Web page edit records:
= Beginning of Section =

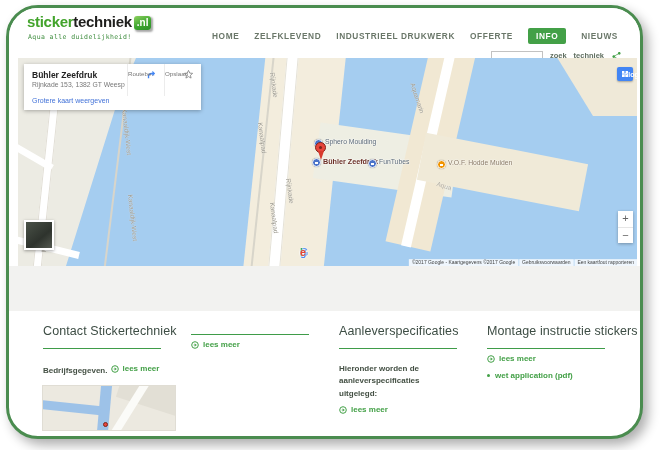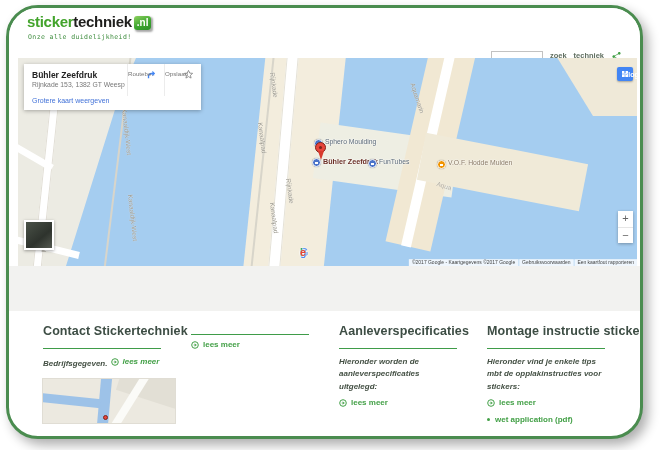"Onze alle duidelijkheid!" div.tagline { text: Onze -> Aqua }
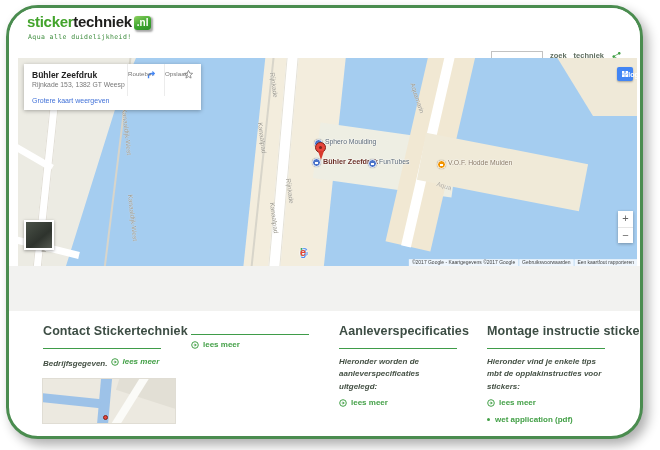"HOME" nav.nav { html: none -> <nav> <span>HOME</span> <span>ZELFKLEVEND</span> <span>INDUSTRIEEL DRUKWERK</span> <span>OFFERTE</span> <span>INFO</span> <span>NIEUWS</span> </nav> }
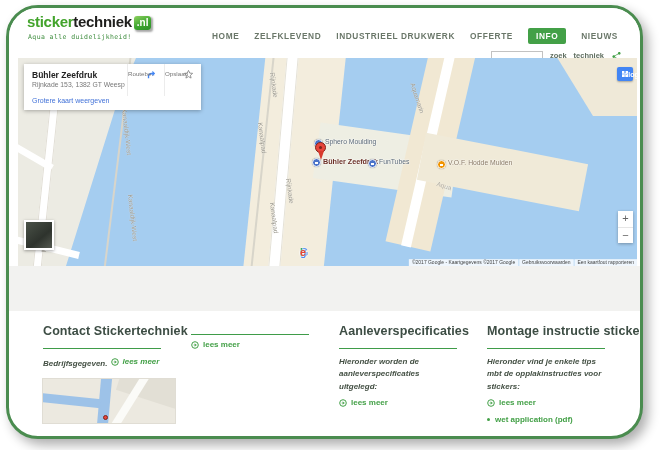"Contact Stickertechniek" .col-title { font-weight: 700 -> 400 }
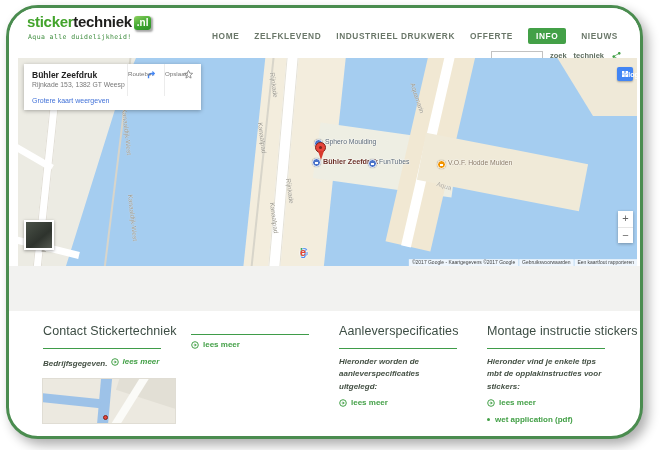"Bedrijfsgegeven." .col-body { font-style: italic -> none; margin-top: 7px -> 14px }
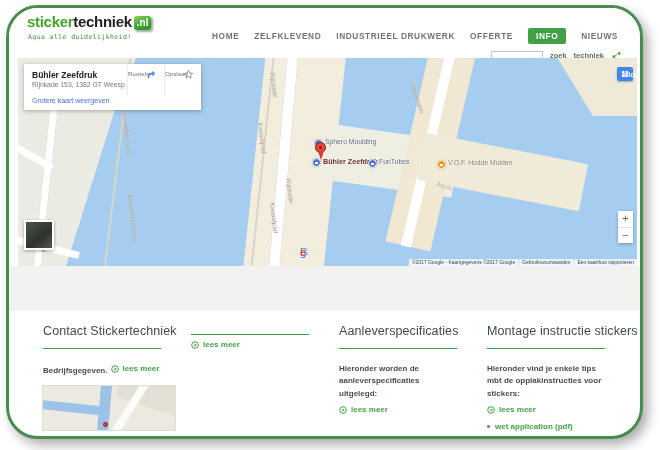"Hieronder vind je enkele tips" div.col-body { html: <div>Hieronder vind je enkele tips mbt de opplakinstructies voor stickers:</div> -> none }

= End of Section =

*Exercise instructions*
Repeat word for word the lines above, from the first entry through the line containing "font-style: italic ->", with both ends kept and the pictures dropped.

*Answer section*
"Onze alle duidelijkheid!" div.tagline { text: Onze -> Aqua }
"HOME" nav.nav { html: none -> <nav> <span>HOME</span> <span>ZELFKLEVEND</span> <span>INDUSTRIEEL DRUKWERK</span> <span>OFFERTE</span> <span>INFO</span> <span>NIEUWS</span> </nav> }
"Contact Stickertechniek" .col-title { font-weight: 700 -> 400 }
"Bedrijfsgegeven." .col-body { font-style: italic -> none; margin-top: 7px -> 14px }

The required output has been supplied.